The pilots moved in on orchards and chicken coops to build retirement homes and McMansions. My tribe met at California Lutheran University, the new game in a town dedicated to golf, assisted living, and the few remaining chickens.
At the end of the week, I'd be part of a panel at the American Psychological Association (APA) in San Diego presenting a chapter I co-authored with colleague Sonny Manuel in a book on contemplative practices.
In between conferences, though, I had a "dead day" in Los Angeles, literally, "The City of Angels." For convenience, I was ensconced in one of the many hotels ringing the international airport there, LAX: Airport Siberia. What to do?
I thought of museums, and The City of Angels has an impressive collection, from the Getty to LACMA, the wonderful Los Angeles County Museum. But public transportation is not great and the exhibits didn't compel.

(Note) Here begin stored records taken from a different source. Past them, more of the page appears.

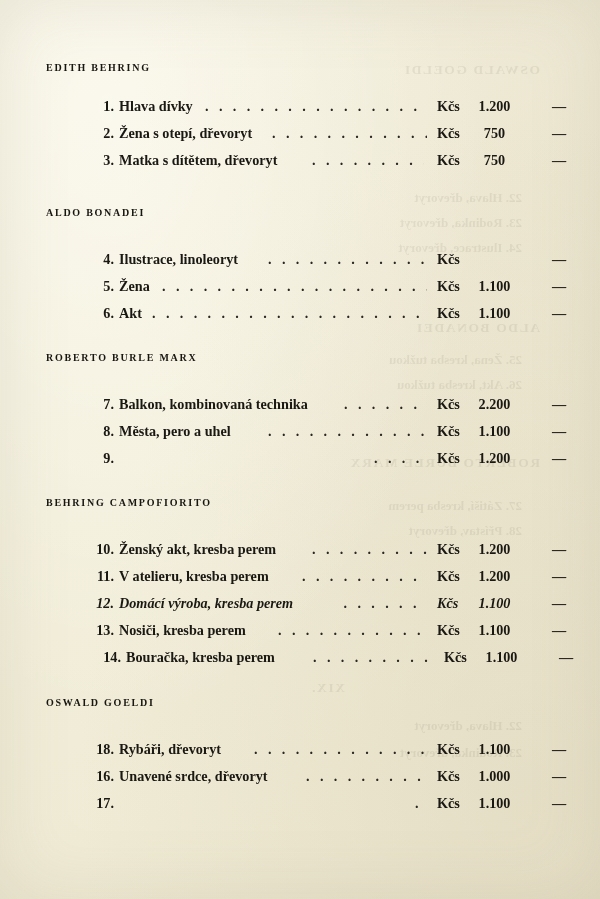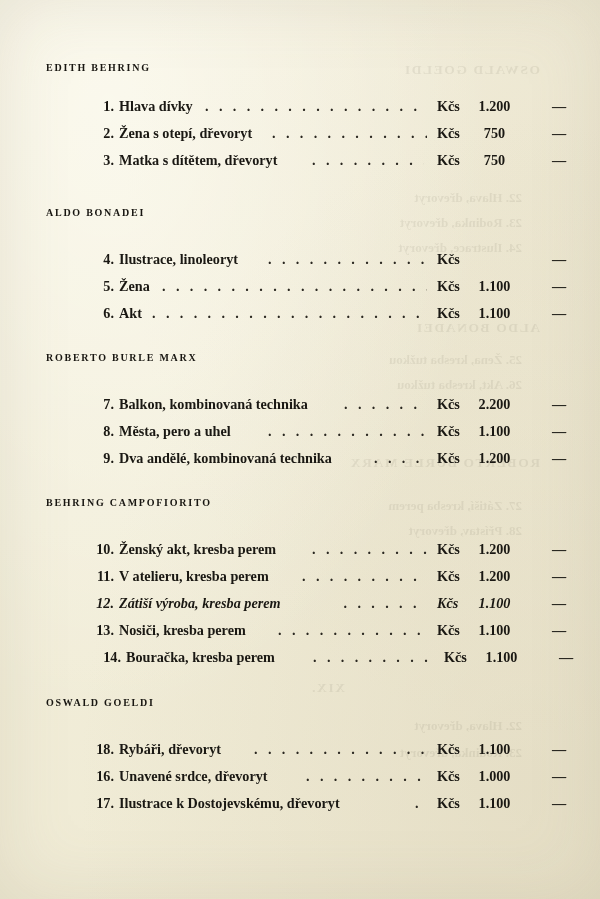"Dva andělé, kombinovaná technika" span.title { html: <span>Dva andělé, kombinovaná technika</span> -> none }
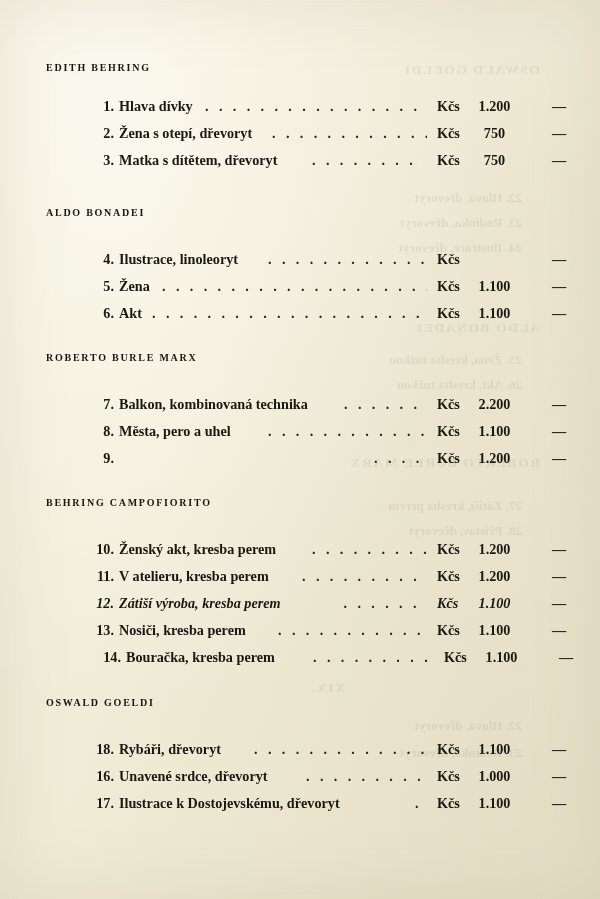"Zátiší výroba, kresba perem" span.title { text: Zátiší -> Domácí }
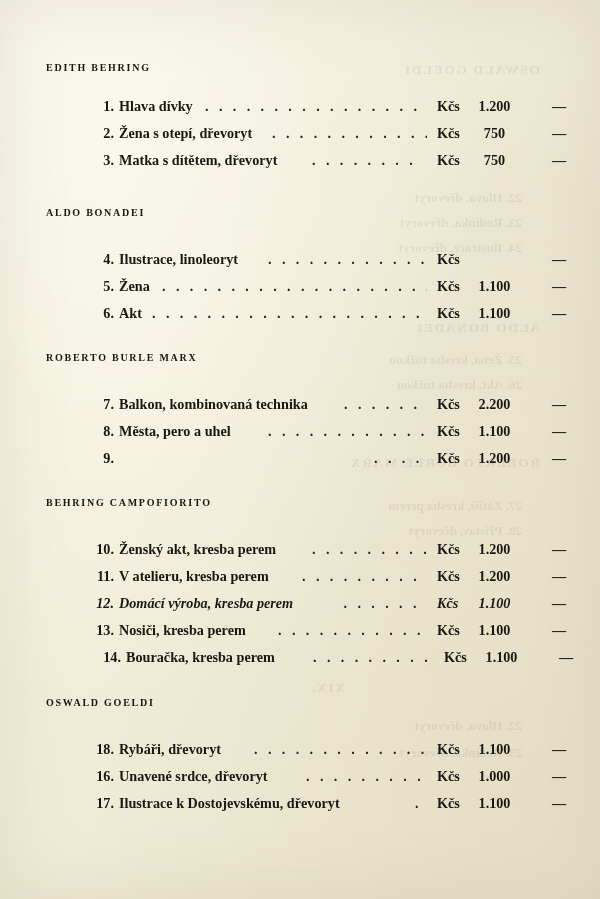"Ilustrace k Dostojevskému, dřevoryt" span.title { html: <span>Ilustrace k Dostojevskému, dřevoryt</span> -> none }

Sleep recommended itself, and I remembered that only two months before I'd been in Paris at the end of another pilgrimage, this time the ancient route from Toulouse into Santiago de Compostela, which we followed to Pamplona. Then only a month ago, I'd been about to embark on the Great Road Trip that took me to Minnesota. The trip had been luminous and long, clearly a pilgrimage that would lead to a new city, a new job, and another chapter in calling.
As I considered these precedents, I realized I wasn't simply looking for something to do, but weighing how to mark this time. How could I take account of the journeys that had brought me here? What would be fitting?
Framing the question in terms of pilgrimage, it didn't take long to come up with an answer: I'd figure out how to get to the ocean. I need an ocean of reference anyway, and a month in land-locked Minnesota -- even though the terrain was once the bottom of a great inland sea -- left me starved for salt air. The runways at LAX head due west, and planes take off out over the ocean, using the prevailing westerlies for lift.
Finding the Pacific shouldn't be hard: just follow the runways.
And so I did, walking down long, unbroken, tree-lined boulevards. As I walked, I watched the planes land, pulling up slightly and precisely just as their rear wheels touch the ground. They landed on the ground just like great birds on a branch, making the transition from air-borne to earth-bound seamless. Watching I gave thanks for the transitions I'd made over the last two months, if not seamless, at least smooth. As I played back all that had happened, I crested a hill -- and the blue Pacific spread out at my feet.
I could taste the salt, watch the surf, and get my feet wet. That's what I needed: the line of a vast horizon, invariant behind the waves' crashing. In times of transition, you need a few things that don't change.
I took a mental snapshot -- and headed home.